Frank spoke at City Council on December 12, 2023. He had planned a 3 minute comment. But, due to the abrupt change by Mayor Baldwin limiting speaker time to only 1 minute, he had to change his comment. We are publishing his originally planned comments here:
With Z-92-22, and the city-initiated upzoning of 744 parcels of land along the New Bern Avenue corridor, our city proposes that we embark on incentivized gentrification of neighborhoods which have historically been home to Raleigh’s most economically vulnerable citizens.
But, beware!
A study published this September in the prestigious journal JAMA Surgery, by Molly Jarman, who earned her PhD from Johns Hopkins and is now affiliated with Harvard warns caution. In evaluating nearly 60,000 US census tracts, Dr. Jarman and her team identified 24% of these tracts which were undergoing gentrification between 2010 and 2019. The researchers also collected geographical firearm injury data from the Gun Violence Archive between 2014 and 2019. You can read about the study in The Guardian here: Gun violence higher in gentrified neighborhoods
They divided census tracts into three groups:
- Low-income, but not gentrifying,
- Low-income and gentrifying, and
- High-income.
The study found that in neighborhoods that became gentrified during the study period, that the incidence of gunshot injuries was 62% higher than in non-gentrifying neighborhoods. In neighborhoods that were actively undergoing gentrification, the increase in firearms injuries was a further 26% higher, equaling 88% higher than in non-gentrifying neighborhoods.
The study did not distinguish between whether the excess gunshot injuries were due to citizen or police fired weapons, or both.
Dr. Jarman explained that the social disruption and residential displacement associated with gentrification might explain the findings. She reports that, “There’s evidence that communities with good social cohesion have less violence,” such as when people who live near each other go to the same schools, offices or churches.

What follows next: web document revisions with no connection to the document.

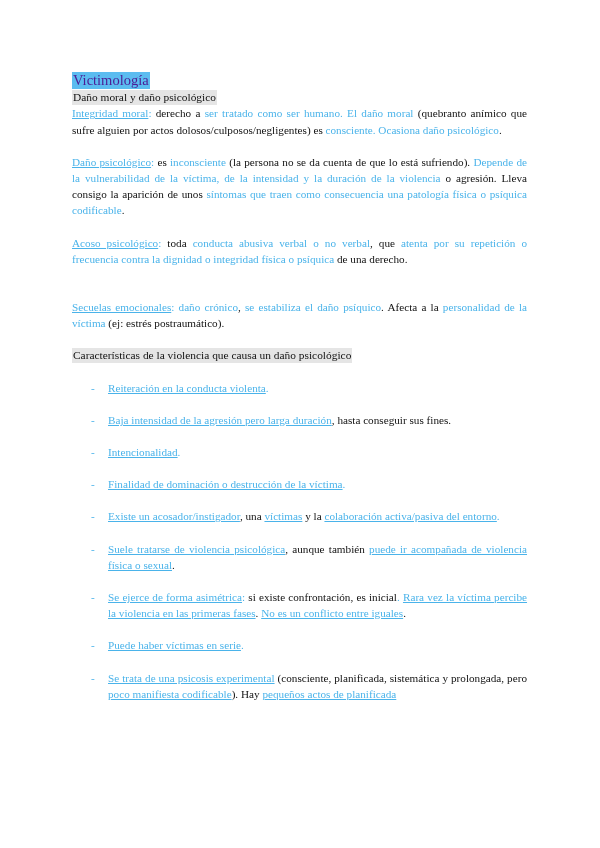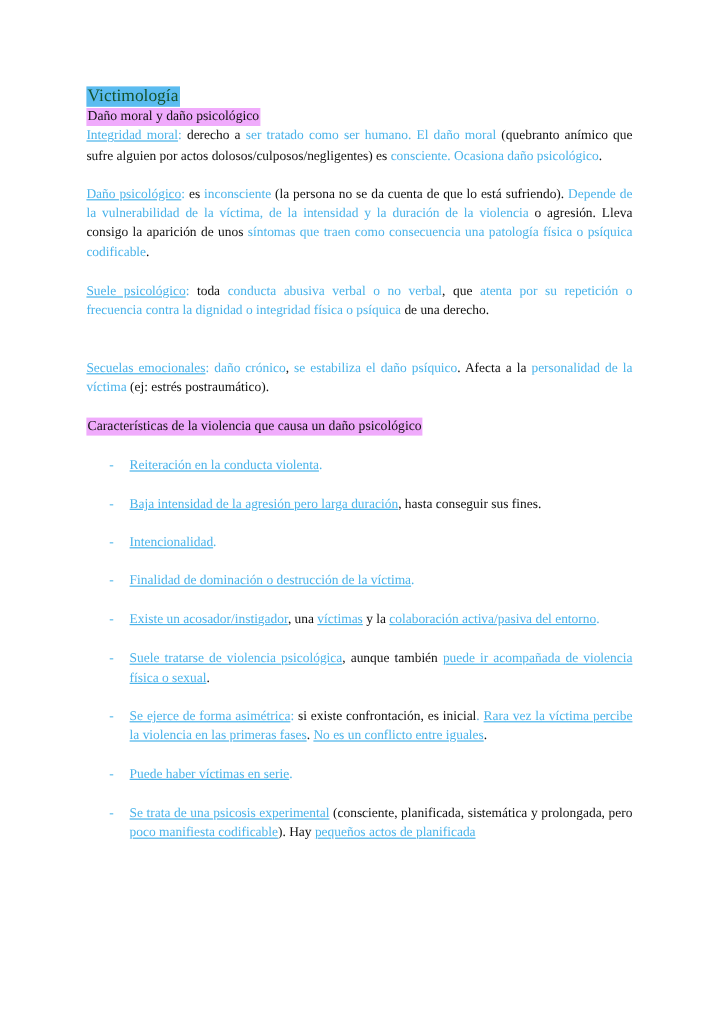--- a/index.html
+++ b/index.html
@@ -6,7 +6,7 @@
   body { width: 600px; height: 848px; overflow: hidden; position: relative;
          font-family: "Liberation Serif", "DejaVu Serif", serif; color: #111; }
   .page { position: absolute; left: 72px; top: 72px; width: 455px; font-size: 11.2px; line-height: 16.2px; }
-  .title { display: inline-block; background: #5bbcf0; color: #14532d; font-size: 14.5px; line-height: 17px; padding: 0 1px; }
+  .title { display: inline-block; background: #5bbcf0; color: #4c1d95; font-size: 14.5px; line-height: 17px; padding: 0 1px; }
   .h2 { display: inline-block; background: #f0abfc; color: #111; font-size: 11.4px; line-height: 15px; padding: 0 1px; }
   .para { text-align: justify; margin: 0; }
   .gap { height: 16px; }

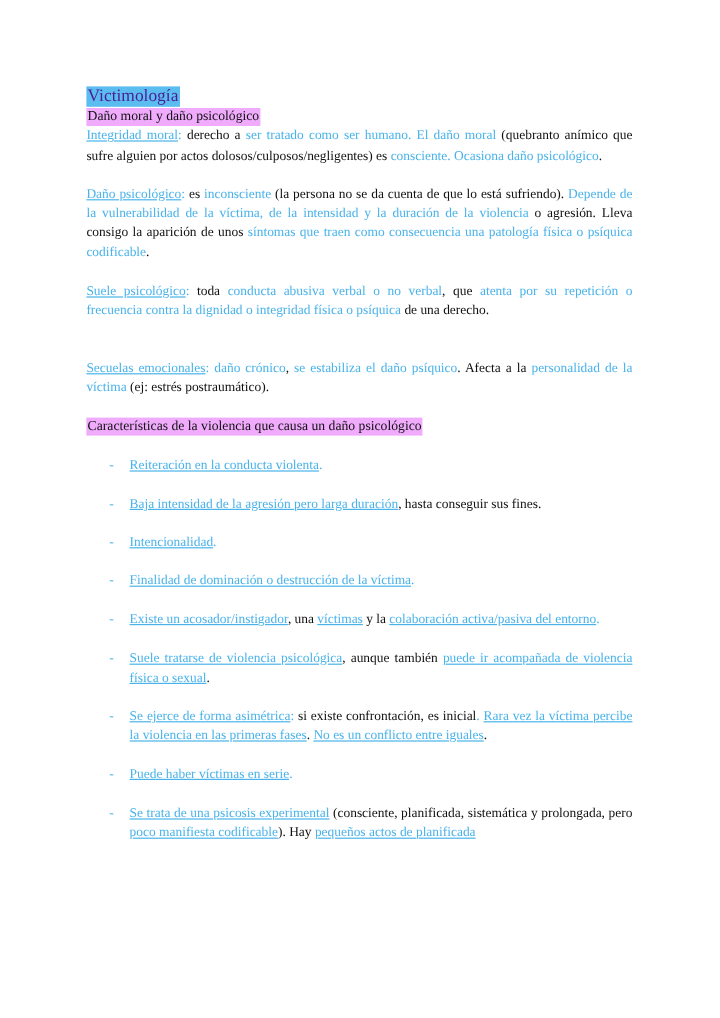--- a/index.html
+++ b/index.html
@@ -7,7 +7,7 @@
          font-family: "Liberation Serif", "DejaVu Serif", serif; color: #111; }
   .page { position: absolute; left: 72px; top: 72px; width: 455px; font-size: 11.2px; line-height: 16.2px; }
   .title { display: inline-block; background: #5bbcf0; color: #4c1d95; font-size: 14.5px; line-height: 17px; padding: 0 1px; }
-  .h2 { display: inline-block; background: #f0abfc; color: #111; font-size: 11.4px; line-height: 15px; padding: 0 1px; }
+  .h2 { display: inline-block; background: #e5e5e5; color: #111; font-size: 11.4px; line-height: 15px; padding: 0 1px; }
   .para { text-align: justify; margin: 0; }
   .gap { height: 16px; }
   .b { color: #4ab3ea; }

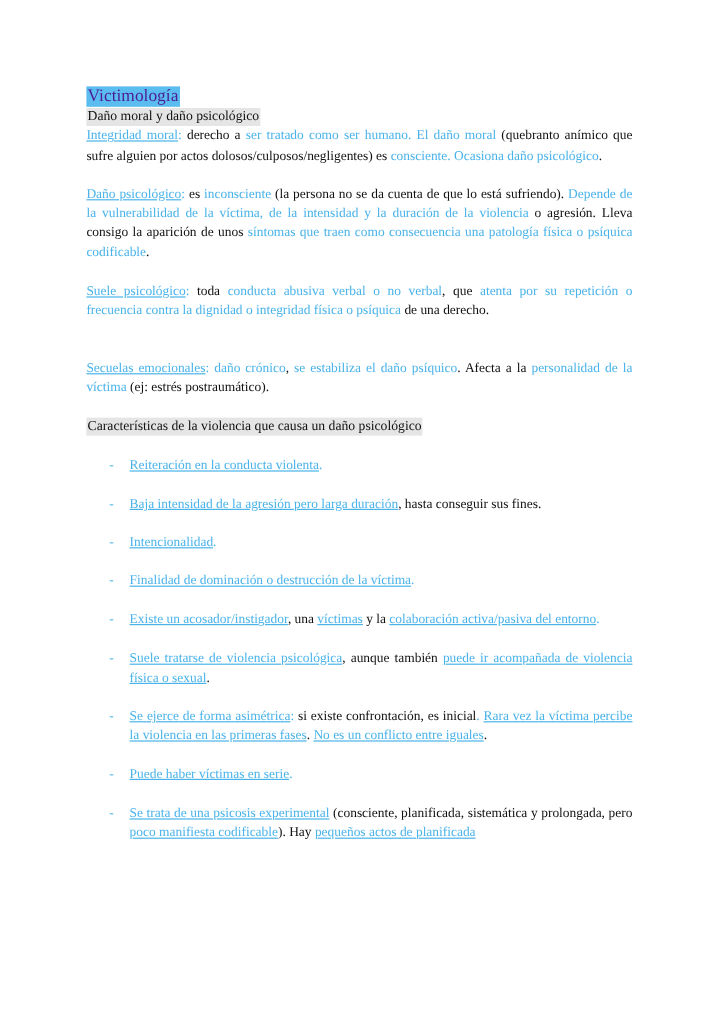--- a/index.html
+++ b/index.html
@@ -36,7 +36,7 @@
   <div class="gap"></div>
 
   <p class="para">
-    <span class="u">Suele psicológico</span><span class="b">:</span><span class="k"> toda </span><span class="b">conducta abusiva verbal o no verbal</span><span class="k">, que </span><span class="b">atenta por su repetición o frecuencia contra la dignidad o integridad física o psíquica</span><span class="k"> de una derecho</span><span class="k">.</span>
+    <span class="u">Acoso psicológico</span><span class="b">:</span><span class="k"> toda </span><span class="b">conducta abusiva verbal o no verbal</span><span class="k">, que </span><span class="b">atenta por su repetición o frecuencia contra la dignidad o integridad física o psíquica</span><span class="k"> de una derecho</span><span class="k">.</span>
   </p>
   <div class="gap"></div>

But rising home prices that force longtime residents to relocate can disrupt that cohesion.
The previous body of literature on how gentrification impacts crime documents that social disruption creates anxiety, uncertainty and stress for the community as it tries to hold on and stay together. Policing changes as new wealthier residents are quicker to call police to report perceived loitering or disorderly conduct with more frequent stops and arrests of the unhoused population.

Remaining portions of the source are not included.